Project description:MicroRNAs (miRNAs) have been shown to play an important role in many different cellular, developmental, and physiological processes. Accordingly, numerous methods have been established to identify and quantify miRNAs. The shortness of miRNA sequence results in a high dynamic range of melting temperatures and, moreover, impedes a proper selection of detection probes or optimized PCR primers. While miRNA microarrays allow for massive parallel and accurate relative measurement of all known miRNAs, they have so far been less useful as an assay for absolute quantification. Here, we present a microarray based approach for global and absolute quantification of miRNAs.
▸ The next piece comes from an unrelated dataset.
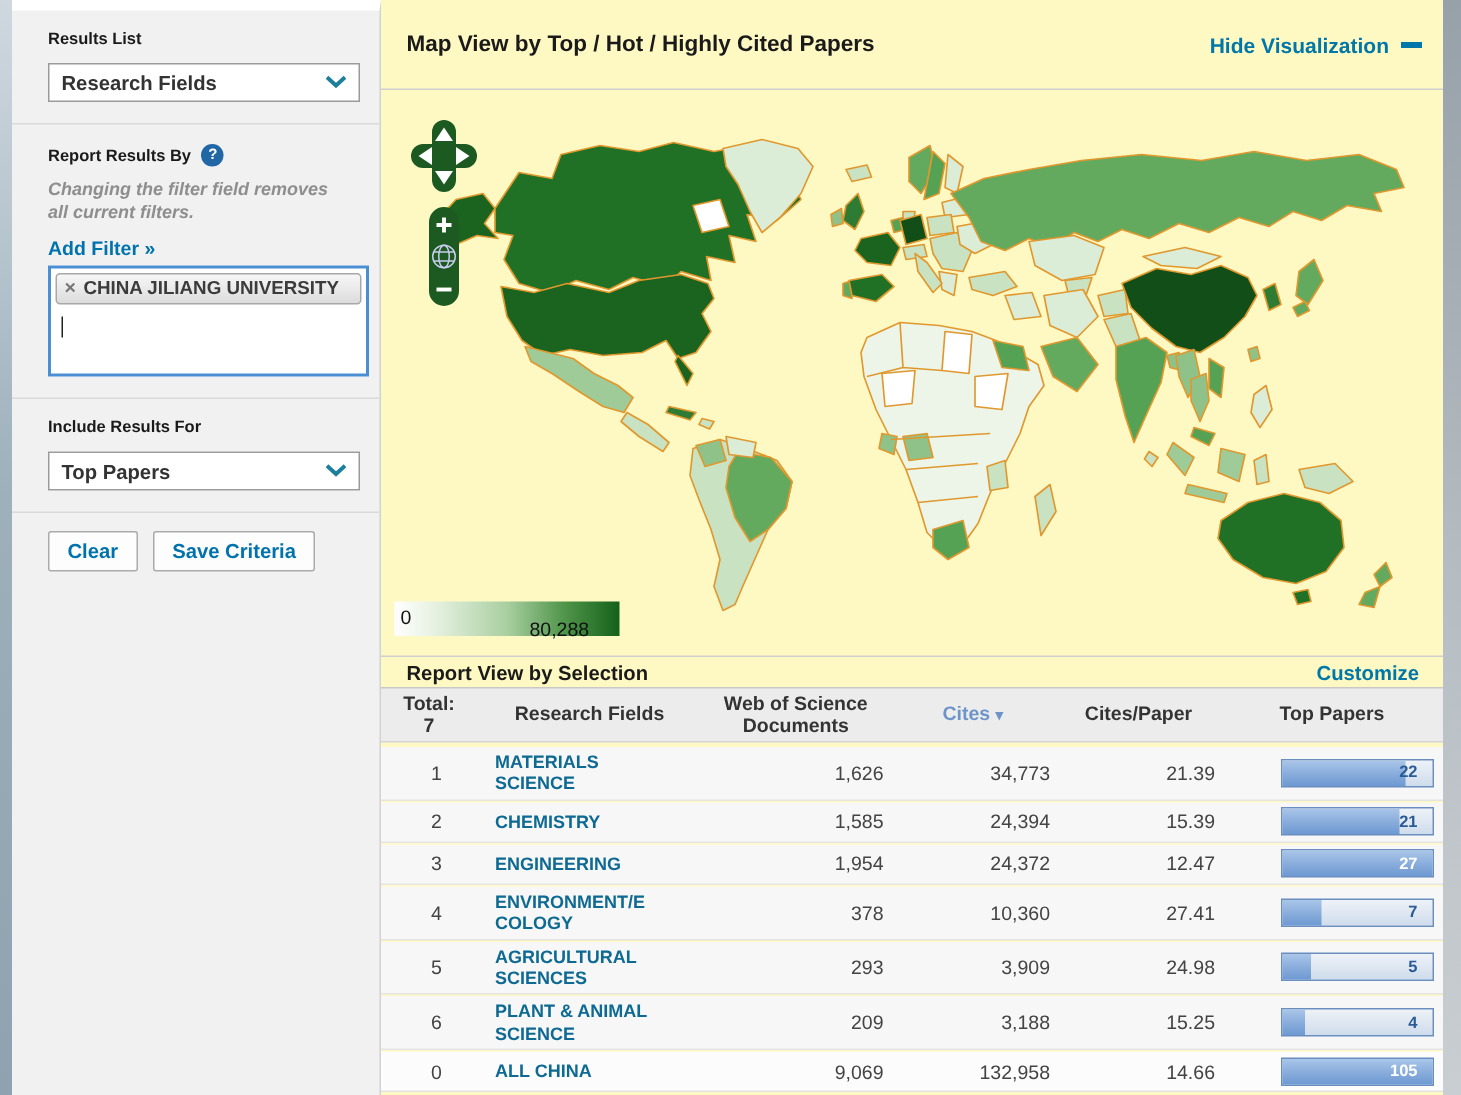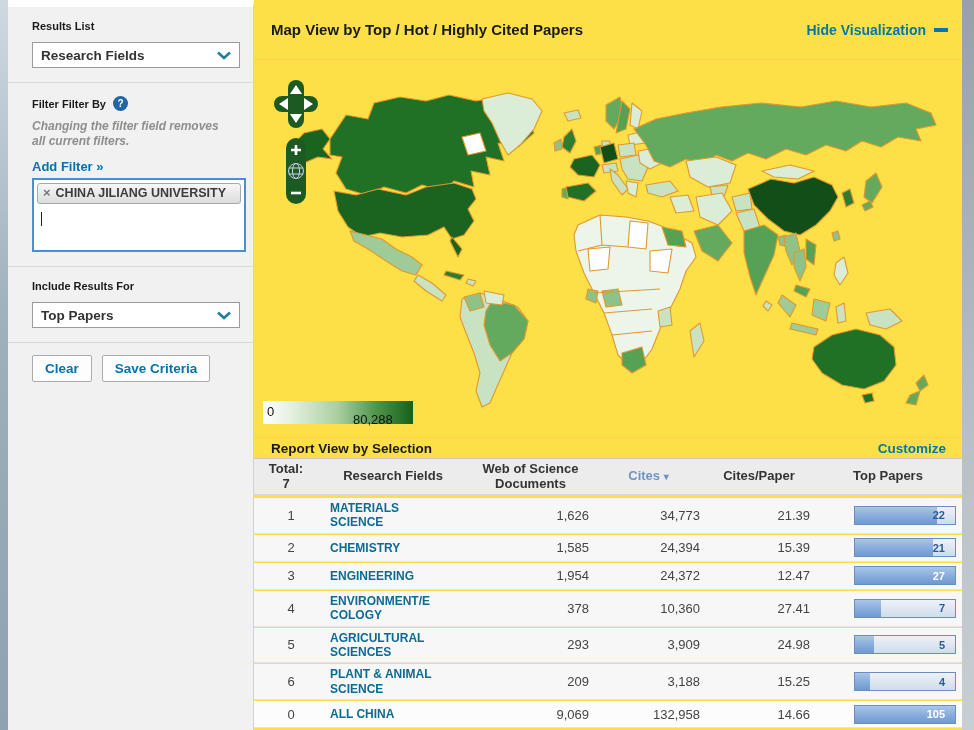"Map View by Top /" .main { background: #fde047 -> #fef9c3 }
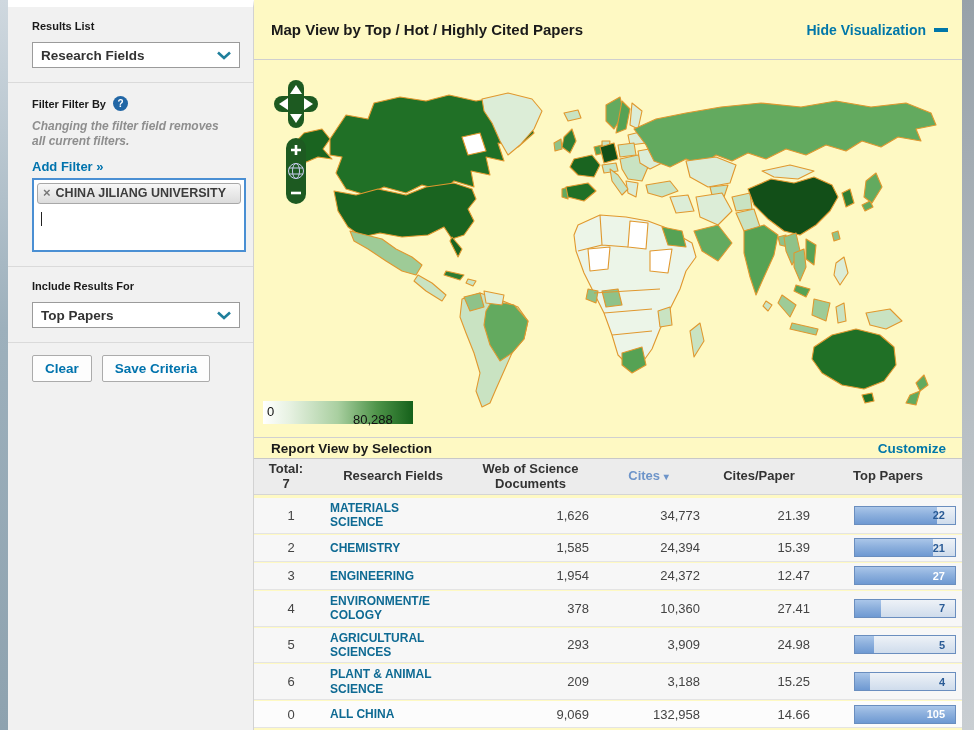"Filter Filter By" span.side-title { text: Filter Filter -> Report Results }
The method relies on an equimolar pool of about 1000 synthetic miRNAs of known concentration which is used as an universal reference and labeled and hybridized in a dual colour approach on the same array as the sample of interest. Each single miRNA is quantified with respect to the universal reference outbalancing bias related to sequence, labeling, hybridization or signal detection method. We demonstrate the accuracy of the method by various spike in experiments. Further, we quantified miRNA copy numbers in liver samples and CD34(+)CD133(-) hematopoietic stem cells. We analyzed to which extend the universal reference can be used as a tool for the relative quantification of miRNAs across multiple experiments. We compared the results of direct hybridizations i.e. sample vs. sample to those of indirect hybridizations i.e. sample vs. UR. For the direct hybridizations, we hybridized 5µg liver total RNA vs 5 µg brain total RNA (n = 3) and for the indirect hybridization 5 µg liver or brain total RNA vs UR (5 fmol/miRNA) (n = 3). We calculated the so-called re-ratios for the UR experiments by dividing the signal ratios of the liver vs. UR array by the respective brain vs. UR array gaining a liver vs. brain re-ratio. Each RNA sample was mixed with 5 fmol of each of 18 RNA oligonucleotides reverse complement to miRControl 3 probes and subsequently fluorescently labelled. The RNA mix was hybridized in a dual colour approach to microarrays. The mean ratios of all probes were normalized to the median of the ratios detected for the spiked 18 synthetic RNA oligonucleotides reverse complement to miRControl 3 probes.